__YOUR ASSIGNMENT__:
Would you write out every entry exactly, but without the pictures?

Itemized modification records
▬▬▬▬▬▬▬▬▬▬
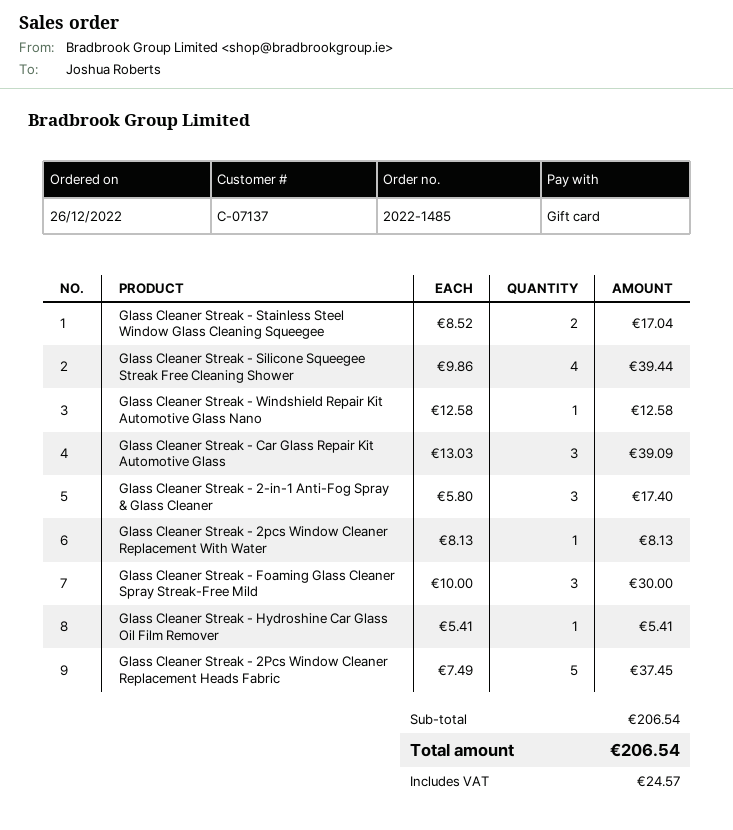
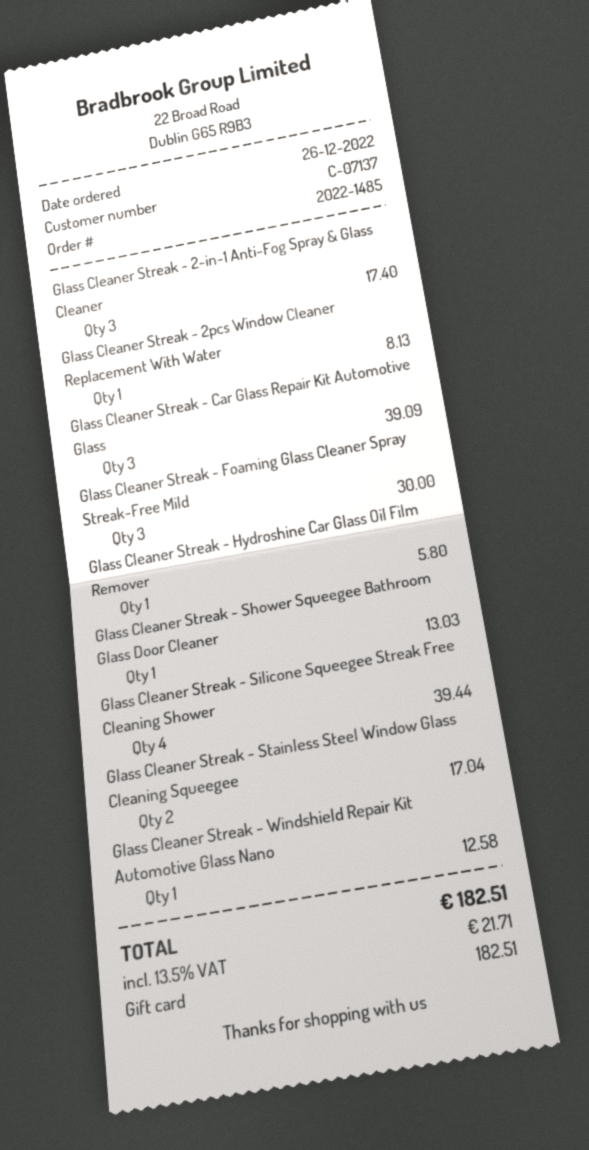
Glass Cleaner Streak - Hydroshine Car Glass Oil Film Remover: 1 for 5.41 -> 1 for 5.80
Glass Cleaner Streak - 2Pcs Window Cleaner Replacement Heads Fabric: 5 for 37.45 -> none
Glass Cleaner Streak - Shower Squeegee Bathroom Glass Door Cleaner: none -> 1 for 13.03
tax: 24.57 -> 21.71
total: 206.54 -> 182.51

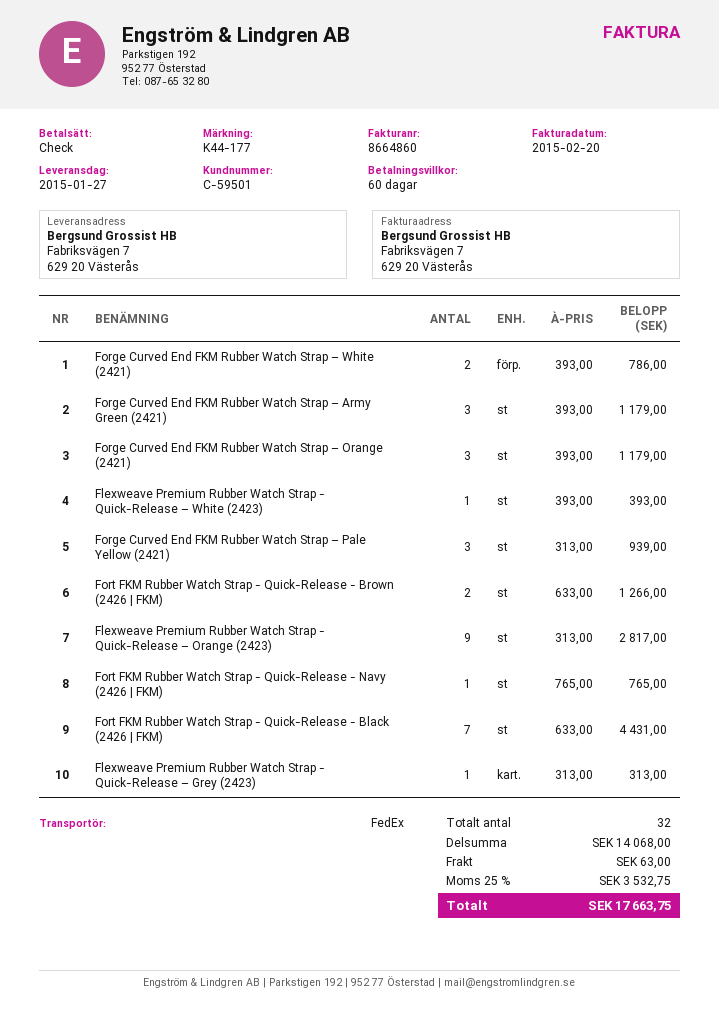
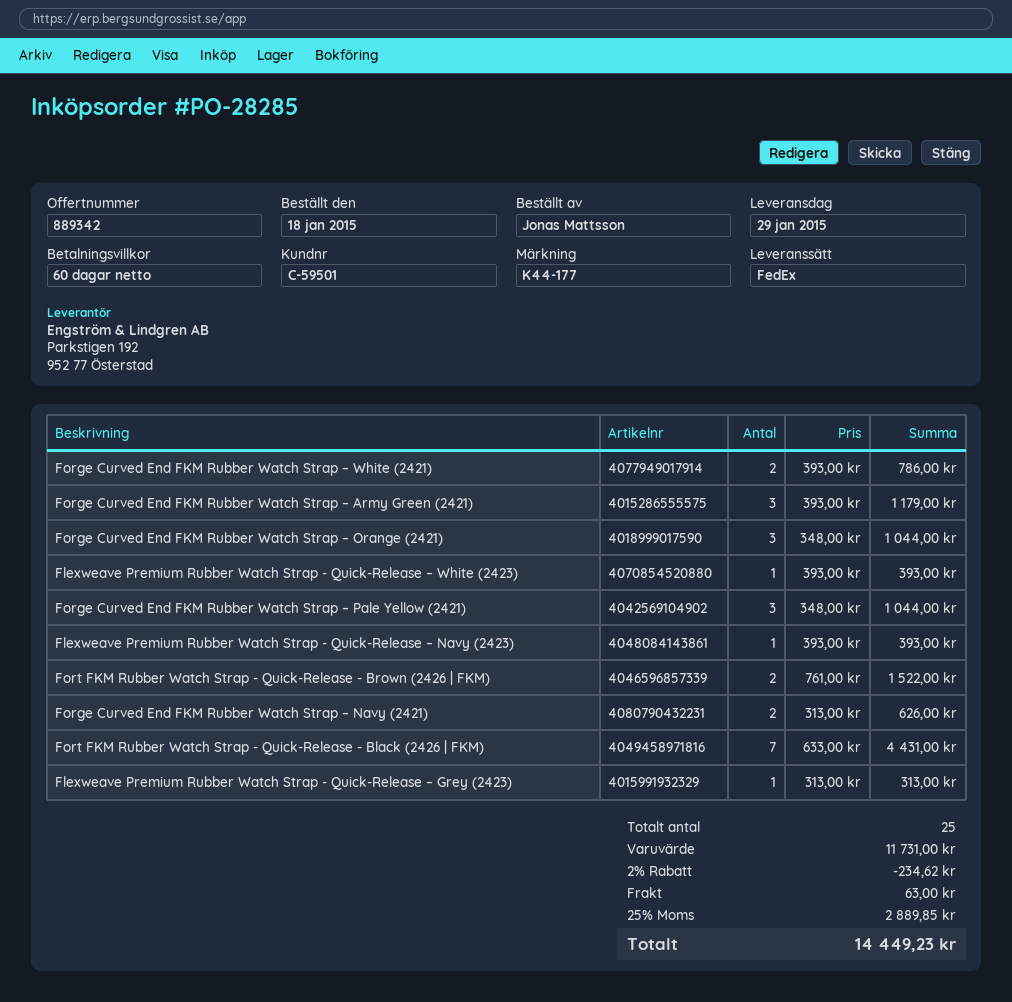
delivery date: 2015-01-27 -> 2015-01-29
Forge Curved End FKM Rubber Watch Strap – Orange (2421): 3 x 393.00 = 1179.00 -> 3 x 348.00 = 1044.00
Forge Curved End FKM Rubber Watch Strap – Pale Yellow (2421): 3 x 313.00 = 939.00 -> 3 x 348.00 = 1044.00
Fort FKM Rubber Watch Strap - Quick-Release - Brown (2426 | FKM): 2 x 633.00 = 1266.00 -> 2 x 761.00 = 1522.00
Flexweave Premium Rubber Watch Strap - Quick-Release – Orange (2423): 9 x 313.00 = 2817.00 -> none
Fort FKM Rubber Watch Strap - Quick-Release - Navy (2426 | FKM): 1 x 765.00 = 765.00 -> none
Flexweave Premium Rubber Watch Strap - Quick-Release – Navy (2423): none -> 1 x 393.00 = 393.00
Forge Curved End FKM Rubber Watch Strap – Navy (2421): none -> 2 x 313.00 = 626.00
total quantity: 32 -> 25
subtotal: 14068.00 -> 11731.00
discount: none -> 2% = 234.62
tax: 25% = 3532.75 -> 25% = 2889.85
total: 17663.75 -> 14449.23

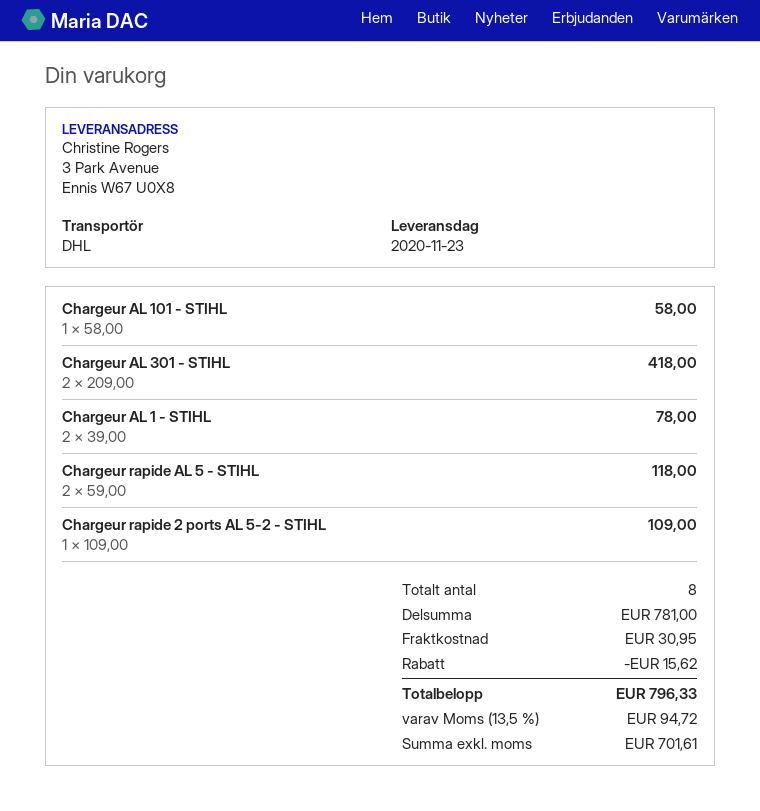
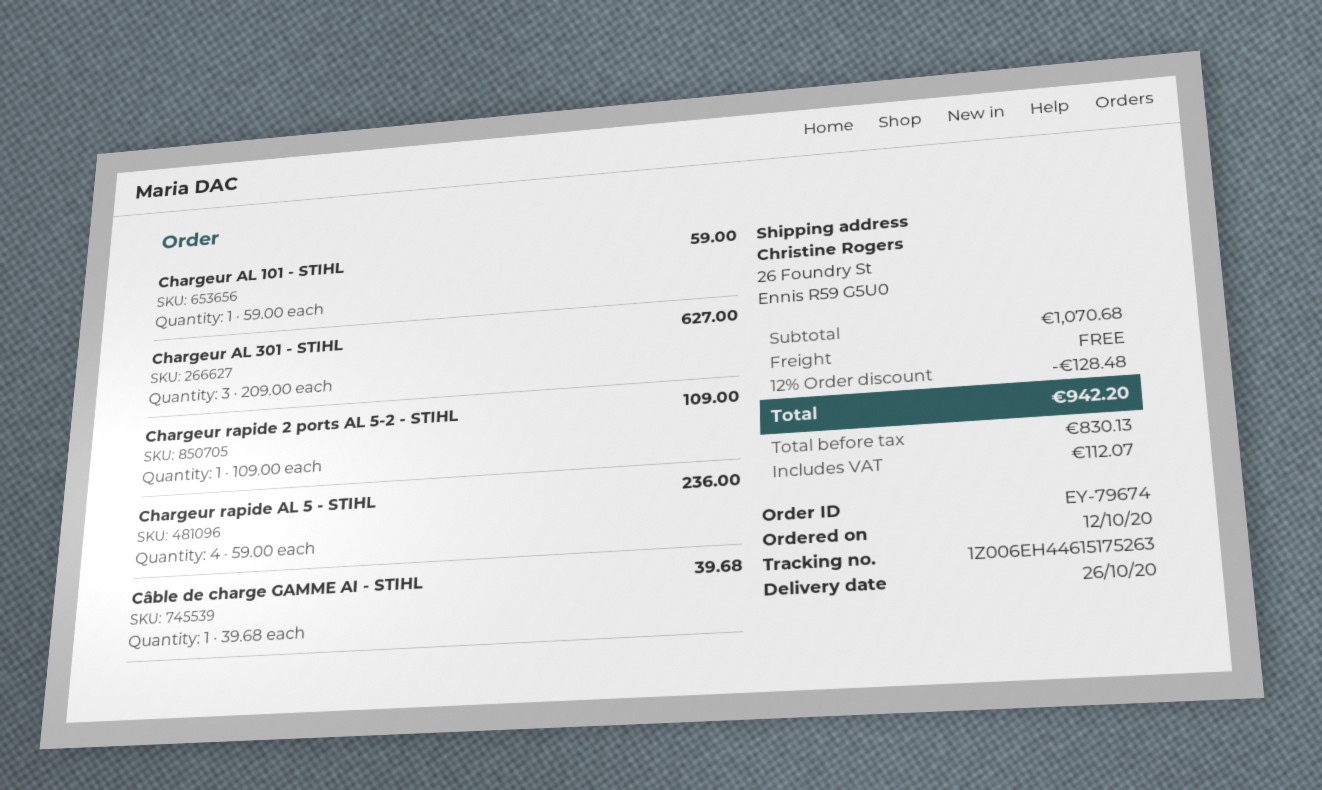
delivery date: 2020-11-23 -> 2020-10-26
ship to: 3 Park Avenue, Ennis W67 U0X8 -> 26 Foundry St, Ennis R59 G5U0
Chargeur AL 101 - STIHL: 1 x 58.00 = 58.00 -> 1 x 59.00 = 59.00
Chargeur AL 301 - STIHL: 2 x 209.00 = 418.00 -> 3 x 209.00 = 627.00
Chargeur AL 1 - STIHL: 2 x 39.00 = 78.00 -> none
Chargeur rapide AL 5 - STIHL: 2 x 59.00 = 118.00 -> 4 x 59.00 = 236.00
Câble de charge GAMME AI - STIHL: none -> 1 x 39.68 = 39.68
subtotal: 781.00 -> 1070.68
discount: 15.62 -> 128.48
shipping: 30.95 -> 0.00
net: 701.61 -> 830.13
tax: 94.72 -> 112.07
total: 796.33 -> 942.20

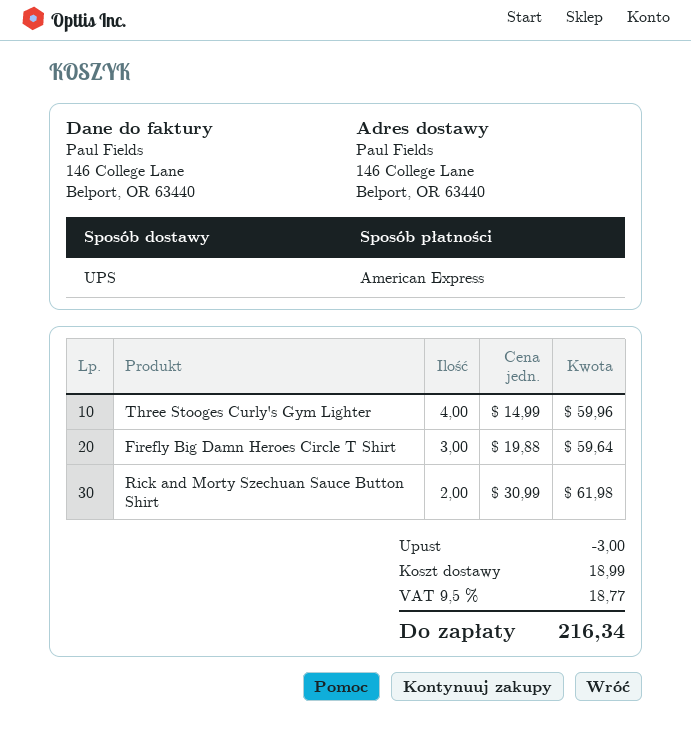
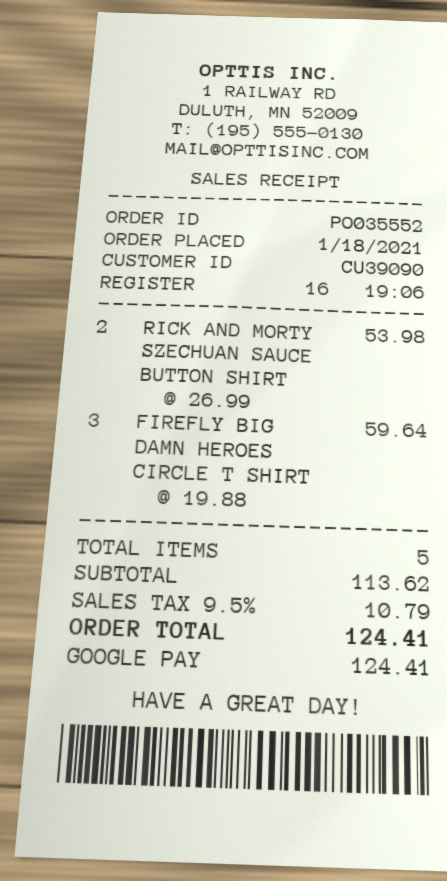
payment method: American Express -> Google Pay
Three Stooges Curly's Gym Lighter: 4 x 14.99 = 59.96 -> none
Rick and Morty Szechuan Sauce Button Shirt: 2 x 30.99 = 61.98 -> 2 x 26.99 = 53.98
discount: 3.00 -> none
shipping: 18.99 -> none
tax: 9.5% = 18.77 -> 9.5% = 10.79
total: 216.34 -> 124.41

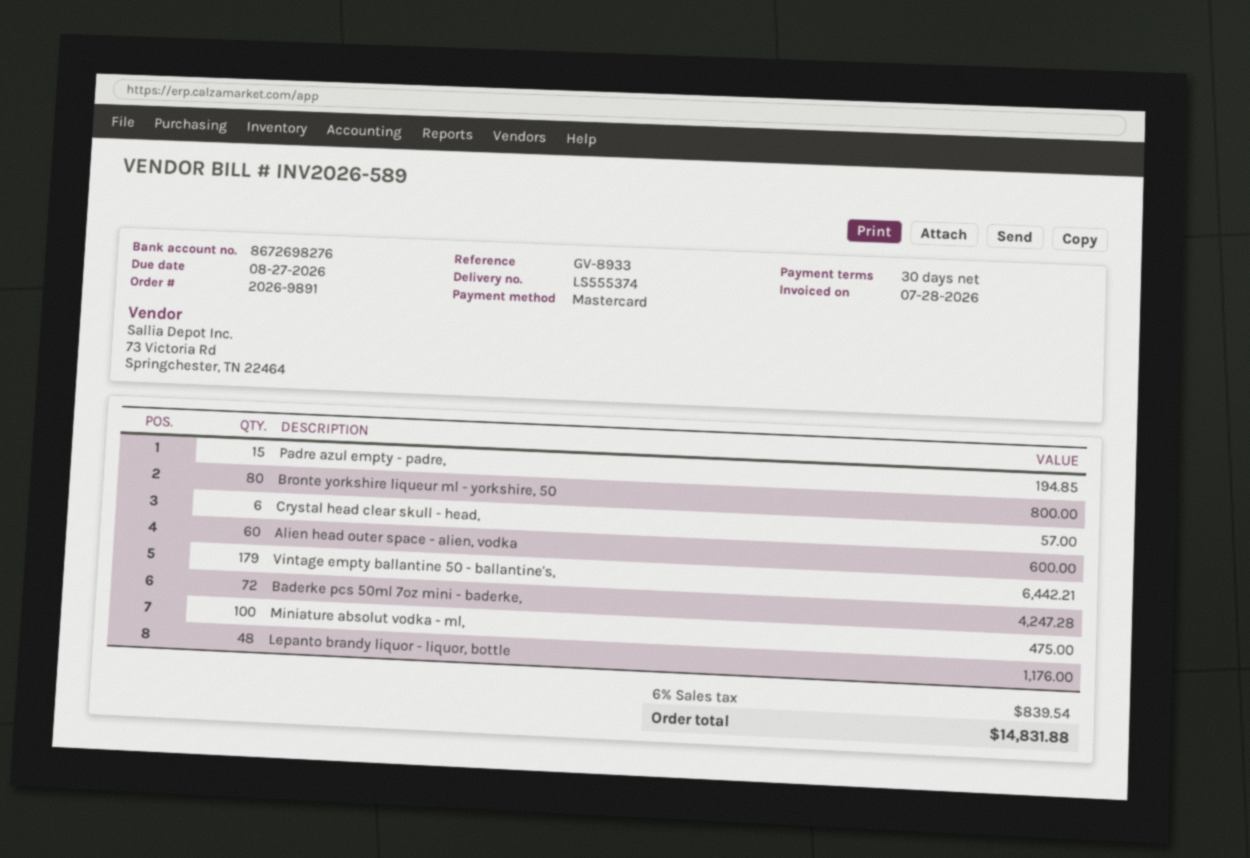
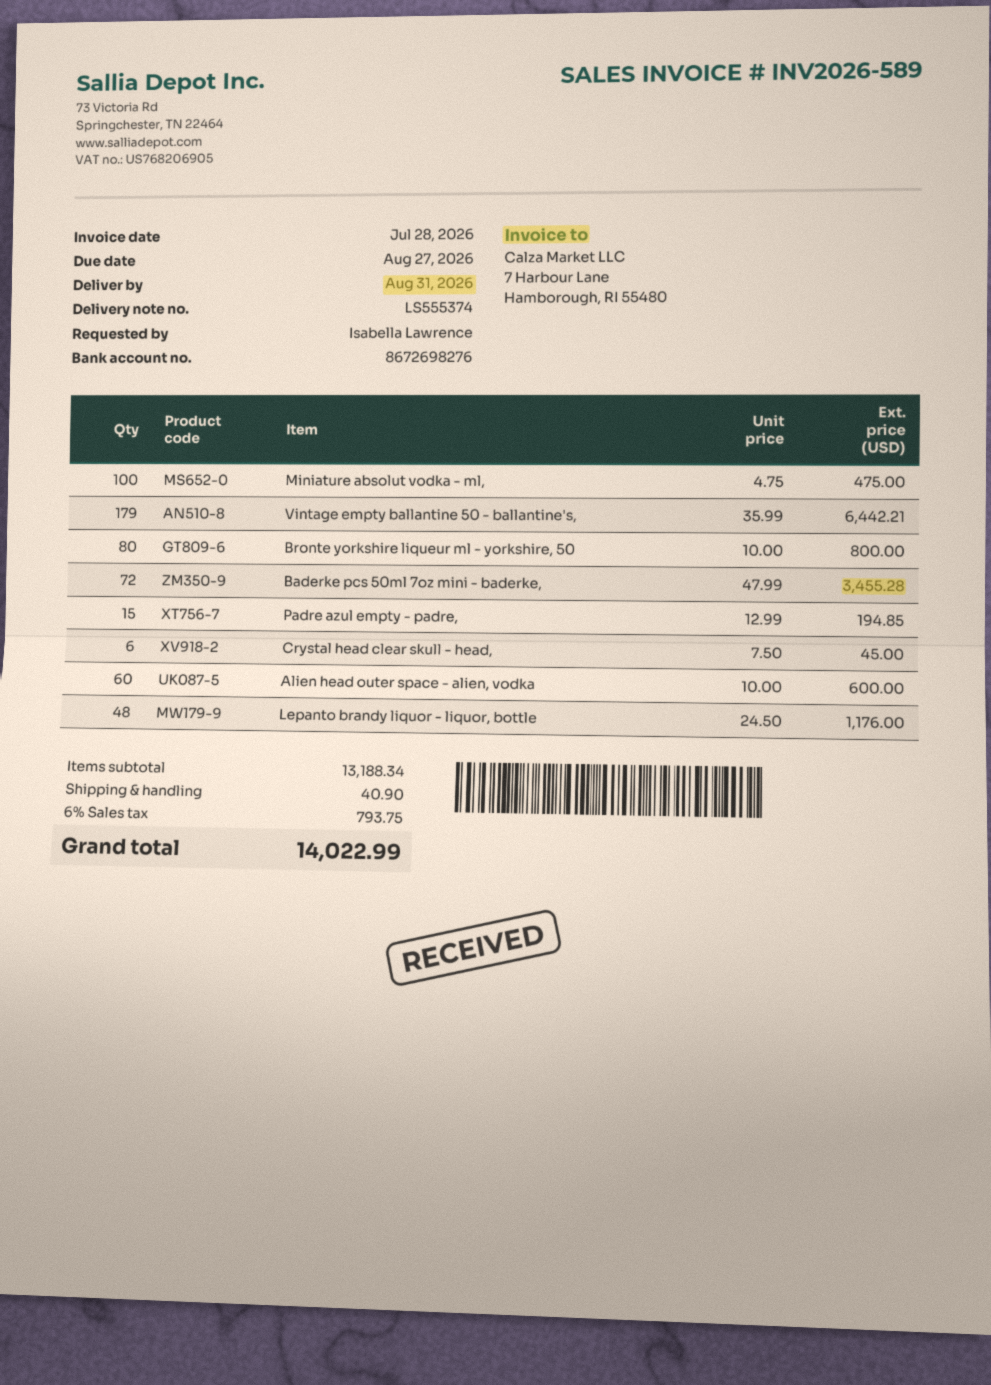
Crystal head clear skull - head,: 6 for 57.00 -> 6 for 45.00
Baderke pcs 50ml 7oz mini - baderke,: 72 for 4247.28 -> 72 for 3455.28
shipping: none -> 40.90
tax: 6% = 839.54 -> 6% = 793.75
total: 14831.88 -> 14022.99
▬▬▬▬▬▬▬▬▬▬
__OUTPUT OF THE TASK__:
Glass Cleaner Streak - Hydroshine Car Glass Oil Film Remover: 1 for 5.41 -> 1 for 5.80
Glass Cleaner Streak - 2Pcs Window Cleaner Replacement Heads Fabric: 5 for 37.45 -> none
Glass Cleaner Streak - Shower Squeegee Bathroom Glass Door Cleaner: none -> 1 for 13.03
tax: 24.57 -> 21.71
total: 206.54 -> 182.51

delivery date: 2015-01-27 -> 2015-01-29
Forge Curved End FKM Rubber Watch Strap – Orange (2421): 3 x 393.00 = 1179.00 -> 3 x 348.00 = 1044.00
Forge Curved End FKM Rubber Watch Strap – Pale Yellow (2421): 3 x 313.00 = 939.00 -> 3 x 348.00 = 1044.00
Fort FKM Rubber Watch Strap - Quick-Release - Brown (2426 | FKM): 2 x 633.00 = 1266.00 -> 2 x 761.00 = 1522.00
Flexweave Premium Rubber Watch Strap - Quick-Release – Orange (2423): 9 x 313.00 = 2817.00 -> none
Fort FKM Rubber Watch Strap - Quick-Release - Navy (2426 | FKM): 1 x 765.00 = 765.00 -> none
Flexweave Premium Rubber Watch Strap - Quick-Release – Navy (2423): none -> 1 x 393.00 = 393.00
Forge Curved End FKM Rubber Watch Strap – Navy (2421): none -> 2 x 313.00 = 626.00
total quantity: 32 -> 25
subtotal: 14068.00 -> 11731.00
discount: none -> 2% = 234.62
tax: 25% = 3532.75 -> 25% = 2889.85
total: 17663.75 -> 14449.23

delivery date: 2020-11-23 -> 2020-10-26
ship to: 3 Park Avenue, Ennis W67 U0X8 -> 26 Foundry St, Ennis R59 G5U0
Chargeur AL 101 - STIHL: 1 x 58.00 = 58.00 -> 1 x 59.00 = 59.00
Chargeur AL 301 - STIHL: 2 x 209.00 = 418.00 -> 3 x 209.00 = 627.00
Chargeur AL 1 - STIHL: 2 x 39.00 = 78.00 -> none
Chargeur rapide AL 5 - STIHL: 2 x 59.00 = 118.00 -> 4 x 59.00 = 236.00
Câble de charge GAMME AI - STIHL: none -> 1 x 39.68 = 39.68
subtotal: 781.00 -> 1070.68
discount: 15.62 -> 128.48
shipping: 30.95 -> 0.00
net: 701.61 -> 830.13
tax: 94.72 -> 112.07
total: 796.33 -> 942.20

payment method: American Express -> Google Pay
Three Stooges Curly's Gym Lighter: 4 x 14.99 = 59.96 -> none
Rick and Morty Szechuan Sauce Button Shirt: 2 x 30.99 = 61.98 -> 2 x 26.99 = 53.98
discount: 3.00 -> none
shipping: 18.99 -> none
tax: 9.5% = 18.77 -> 9.5% = 10.79
total: 216.34 -> 124.41

Crystal head clear skull - head,: 6 for 57.00 -> 6 for 45.00
Baderke pcs 50ml 7oz mini - baderke,: 72 for 4247.28 -> 72 for 3455.28
shipping: none -> 40.90
tax: 6% = 839.54 -> 6% = 793.75
total: 14831.88 -> 14022.99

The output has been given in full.